Give her a bit of time to settle into her new surroundings, she won't be very courageous if she's on her own. I recently bought three does and it's taken just over two weeks for them to start investigating their wheel.


----------



## racingmouse (Jan 12, 2011)

Also, if she was used to being with other females, she`s been taken away from that, so she really should have company of other females, even if you do intend to breed her. Does this mean your going to split your two males after all then? Such a shame.


----------



## Hali (Mar 2, 2011)

no I'm going to use my friends male actually that looks more he's a really light grey like her- a dove I think its called. unless the two males continue to fight then I might just split them anyways...


----------



## racingmouse (Jan 12, 2011)

Males will squabble over things and squeak, but fighting means attacking, ball fighting, tail biting and drawing blood. So if none of those are going on, they don`t need splitting up. It`s a matter of keeping an eye on their behaviour daily and never leave them for days at a time without checking them.

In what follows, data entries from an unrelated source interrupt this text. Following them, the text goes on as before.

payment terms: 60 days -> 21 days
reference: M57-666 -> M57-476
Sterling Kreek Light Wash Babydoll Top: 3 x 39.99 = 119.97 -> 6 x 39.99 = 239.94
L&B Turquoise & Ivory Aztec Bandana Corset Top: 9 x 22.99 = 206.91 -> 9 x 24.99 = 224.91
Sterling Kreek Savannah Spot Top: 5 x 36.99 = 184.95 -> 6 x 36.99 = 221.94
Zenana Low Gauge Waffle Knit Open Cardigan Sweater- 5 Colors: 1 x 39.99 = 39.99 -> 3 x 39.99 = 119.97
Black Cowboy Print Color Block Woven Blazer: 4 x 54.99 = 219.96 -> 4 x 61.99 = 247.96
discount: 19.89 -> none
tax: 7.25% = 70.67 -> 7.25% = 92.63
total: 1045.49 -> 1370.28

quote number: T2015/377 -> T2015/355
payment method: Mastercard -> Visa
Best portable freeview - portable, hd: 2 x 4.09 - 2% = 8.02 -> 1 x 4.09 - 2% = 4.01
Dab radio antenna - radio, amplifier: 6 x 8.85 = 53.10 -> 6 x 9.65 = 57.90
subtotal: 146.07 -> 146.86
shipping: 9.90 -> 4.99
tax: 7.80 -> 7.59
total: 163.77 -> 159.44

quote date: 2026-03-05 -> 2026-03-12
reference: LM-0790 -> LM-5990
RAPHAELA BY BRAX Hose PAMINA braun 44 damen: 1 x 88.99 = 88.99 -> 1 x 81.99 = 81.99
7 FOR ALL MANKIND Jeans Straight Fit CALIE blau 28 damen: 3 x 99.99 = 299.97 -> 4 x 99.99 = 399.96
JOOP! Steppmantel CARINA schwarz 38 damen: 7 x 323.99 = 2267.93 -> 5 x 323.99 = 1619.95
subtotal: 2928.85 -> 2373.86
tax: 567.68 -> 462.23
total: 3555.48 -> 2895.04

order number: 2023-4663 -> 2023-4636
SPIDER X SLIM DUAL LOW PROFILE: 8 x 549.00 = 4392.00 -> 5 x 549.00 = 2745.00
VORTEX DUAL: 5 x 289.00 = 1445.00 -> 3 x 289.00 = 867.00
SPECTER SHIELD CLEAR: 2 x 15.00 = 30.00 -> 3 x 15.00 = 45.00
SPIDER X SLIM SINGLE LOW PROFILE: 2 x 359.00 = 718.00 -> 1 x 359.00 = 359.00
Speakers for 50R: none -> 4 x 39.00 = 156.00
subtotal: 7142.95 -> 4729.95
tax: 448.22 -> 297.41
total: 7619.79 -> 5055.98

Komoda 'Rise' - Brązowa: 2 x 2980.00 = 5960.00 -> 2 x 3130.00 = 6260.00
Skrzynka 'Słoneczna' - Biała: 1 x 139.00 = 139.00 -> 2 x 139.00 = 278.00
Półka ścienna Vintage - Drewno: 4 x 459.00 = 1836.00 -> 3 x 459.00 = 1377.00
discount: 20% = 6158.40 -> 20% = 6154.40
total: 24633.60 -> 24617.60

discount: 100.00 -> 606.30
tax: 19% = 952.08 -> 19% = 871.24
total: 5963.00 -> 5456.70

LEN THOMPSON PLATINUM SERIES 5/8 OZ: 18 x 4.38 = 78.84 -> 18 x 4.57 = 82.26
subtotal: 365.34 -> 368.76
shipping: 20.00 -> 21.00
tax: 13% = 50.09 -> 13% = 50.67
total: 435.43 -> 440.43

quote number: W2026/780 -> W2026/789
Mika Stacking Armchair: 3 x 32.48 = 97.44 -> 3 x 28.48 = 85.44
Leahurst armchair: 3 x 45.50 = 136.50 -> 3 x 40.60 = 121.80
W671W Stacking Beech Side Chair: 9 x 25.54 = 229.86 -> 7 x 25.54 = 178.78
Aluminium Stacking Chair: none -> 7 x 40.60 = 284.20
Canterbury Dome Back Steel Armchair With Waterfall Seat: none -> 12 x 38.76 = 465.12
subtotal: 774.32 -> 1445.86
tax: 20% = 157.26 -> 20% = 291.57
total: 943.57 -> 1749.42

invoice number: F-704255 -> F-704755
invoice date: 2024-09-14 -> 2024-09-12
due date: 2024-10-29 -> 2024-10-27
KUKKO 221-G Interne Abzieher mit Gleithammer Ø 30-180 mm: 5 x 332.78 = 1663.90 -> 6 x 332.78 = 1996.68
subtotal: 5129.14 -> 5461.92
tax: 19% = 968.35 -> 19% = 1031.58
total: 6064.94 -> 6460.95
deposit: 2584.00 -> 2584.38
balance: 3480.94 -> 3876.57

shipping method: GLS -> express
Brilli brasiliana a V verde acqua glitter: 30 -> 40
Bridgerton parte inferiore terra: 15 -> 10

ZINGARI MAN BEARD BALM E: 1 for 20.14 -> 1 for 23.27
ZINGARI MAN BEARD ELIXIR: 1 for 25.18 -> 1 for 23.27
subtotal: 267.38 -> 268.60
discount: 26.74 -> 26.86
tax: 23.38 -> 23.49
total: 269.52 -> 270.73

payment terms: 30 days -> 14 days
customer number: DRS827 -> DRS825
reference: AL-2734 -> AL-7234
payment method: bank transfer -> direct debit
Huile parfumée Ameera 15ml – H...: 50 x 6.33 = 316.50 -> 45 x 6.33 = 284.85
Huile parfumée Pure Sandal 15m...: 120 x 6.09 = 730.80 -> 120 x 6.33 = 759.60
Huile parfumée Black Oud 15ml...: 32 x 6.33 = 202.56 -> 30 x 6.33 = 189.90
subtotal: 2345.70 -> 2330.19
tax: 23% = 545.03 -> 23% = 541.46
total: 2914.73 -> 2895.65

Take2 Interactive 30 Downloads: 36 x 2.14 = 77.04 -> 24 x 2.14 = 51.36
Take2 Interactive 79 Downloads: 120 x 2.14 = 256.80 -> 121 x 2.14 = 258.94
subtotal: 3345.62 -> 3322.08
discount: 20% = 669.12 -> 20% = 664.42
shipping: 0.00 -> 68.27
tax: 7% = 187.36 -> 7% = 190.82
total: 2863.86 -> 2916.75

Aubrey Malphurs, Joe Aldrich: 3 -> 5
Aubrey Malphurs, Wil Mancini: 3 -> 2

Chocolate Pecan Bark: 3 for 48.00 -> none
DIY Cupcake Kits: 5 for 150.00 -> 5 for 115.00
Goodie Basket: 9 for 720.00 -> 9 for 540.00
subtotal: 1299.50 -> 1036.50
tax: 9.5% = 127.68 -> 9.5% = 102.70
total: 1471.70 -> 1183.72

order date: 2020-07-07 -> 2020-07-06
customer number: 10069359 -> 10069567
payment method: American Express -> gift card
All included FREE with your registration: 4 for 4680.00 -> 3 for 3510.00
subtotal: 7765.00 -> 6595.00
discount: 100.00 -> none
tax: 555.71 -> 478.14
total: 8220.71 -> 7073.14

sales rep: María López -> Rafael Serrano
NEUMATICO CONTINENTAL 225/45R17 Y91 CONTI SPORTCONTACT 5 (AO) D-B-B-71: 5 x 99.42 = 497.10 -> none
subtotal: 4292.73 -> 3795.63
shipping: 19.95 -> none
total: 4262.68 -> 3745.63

Are you breeding to keep the babies? Litters produce males too remember so baby males can all stay together when they leave mum at exactly four weeks and not before. Keeping a lot of males can pose it`s own issues because although they can all stay together in their own cage/tank, they will need space and probably extra accommodation incase you want to split them into pairs in the future. The females can live with mum.


----------



## geordiesmice (Oct 26, 2010)

I had two brother mice roll around squeeking the other day, I inspected them no blood drawn they have been fine ever since sometimes it can be over a space they want or a piece of food.


----------



## bethmccallister (Mar 5, 2010)

I tend to keep does in pairs even if I will breed them later, the second doe would be an amazing companion and helper to the lonely doe even during pregnancy, birth and pup rearing.

If the doe really feels comfortable in her nest and doesn't come out then you can try to provide her with stimulation/activity by regularly changing up the nesting material. Like one week give her a cardboard container (I keep all my food boxes for the mice) with various things like tissue, timothy hay, wood pieces and a little piece of polar fleece. The next week change it all out and see if she's participating in basic mouse tasks like ripping/shredding/and nest building. She should at the very least be arranging her sleeping area.


----------